Positive and negative pulse duration ratio at half nominal pulse
amplitude: superior than 0.95 ~ 1.05

vi. Digital signal jittering features (1UI = 488ns):

1.5 UI (peak-peak value, 20 Hz ~ 100 kHz).

0.2 UI (peak-peak value, 18 Hz ~ 100 kHz).
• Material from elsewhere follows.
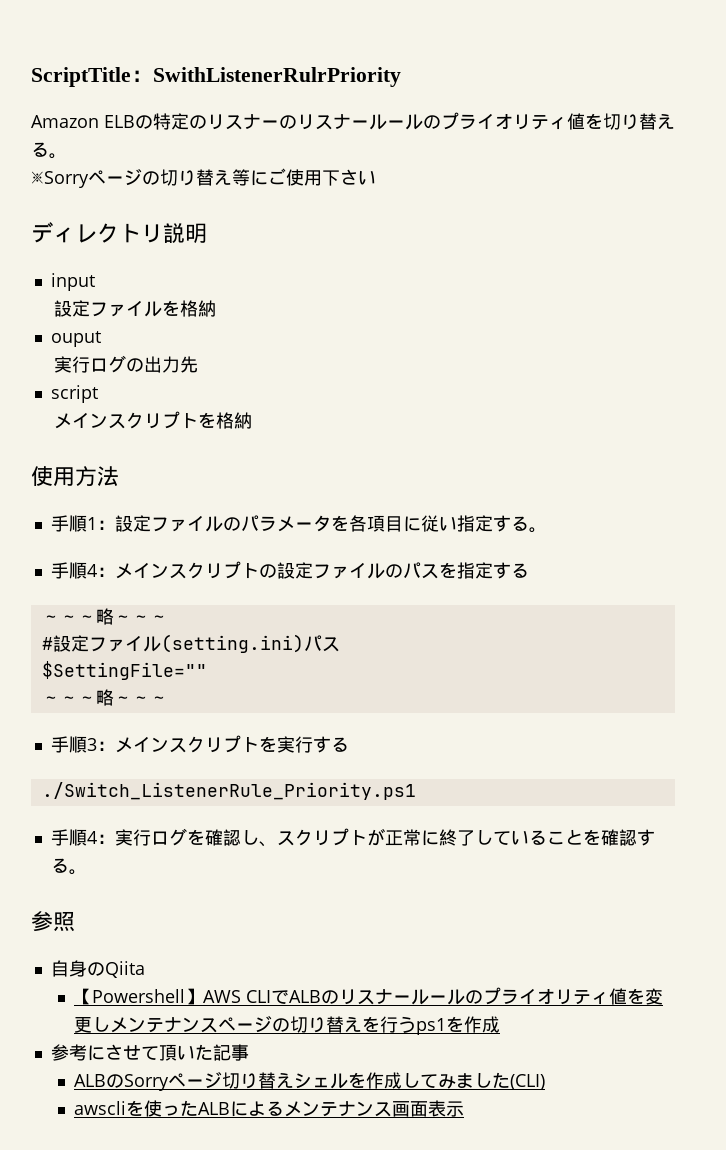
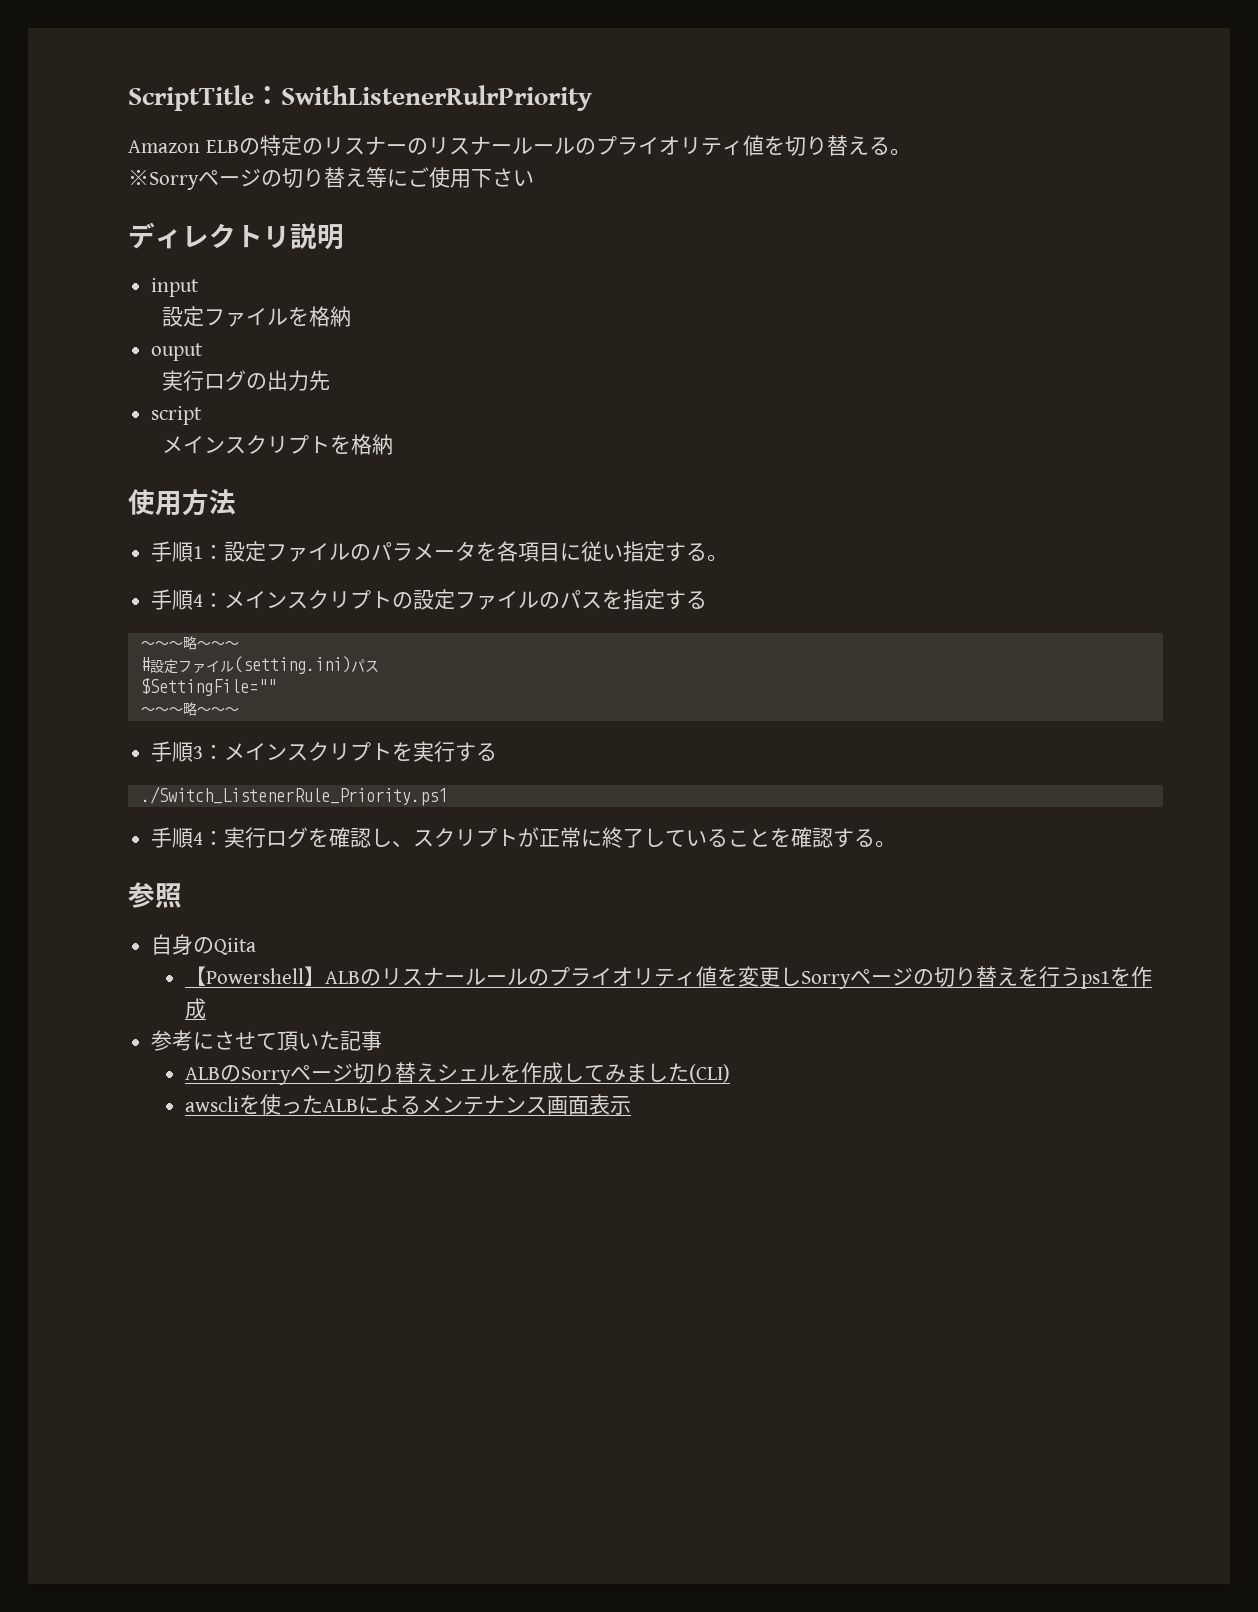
[202,990,289,1004] AWS CLIで -> (325, 976) none
[109,1017,218,1033] メンテナンス -> [800,971,851,989] Sorry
vii. Input impedance features

Corresponding to the nominal bit rate (2,048 Kbit/s) 2.5% ~ 5%;
that is, when it is 51.2 Kbit/s ~ 102.4 Kbit/s, echo attenuation ≥
12 dB.

Corresponding to the nominal bit rate (2,048 Kbit/s) 5% ~ 100%;
that is, when it is 102.4 Kbit/s ~ 2,048 Kbit/s, echo attenuation ≥
18 dB.

Corresponding to the nominal bit rate (2,048 Kbit/s) 100% ~ 150%;
that is, when it is 2,048 Kbit/s ~ 3072 Kbit/s, echo attenuation ≥
14 dB.

Um Interface Indices

Main indices are as follows:

1. Wireless channel

Co-channel interference protection ratio C/I ≥ 9 dB (static).

Interference protection ratio of the adjacent channels ≥ - 9 dB

Interference protection ratio the second adjacent channel ≥ -43 dB

The wireless channel selection adopts the shared signaling channel
mode.

2. Wireless RF modulation mode

It adopts gauss minimal shift keying (GMSK) to perform modulation.
BT = 0.3 and the modulation coefficient is 1.35.

3. Performance of the transmitter

i. Phase error of the transmitter

The phase error of the transmitter is the error between the actual
phase and the theoretical one.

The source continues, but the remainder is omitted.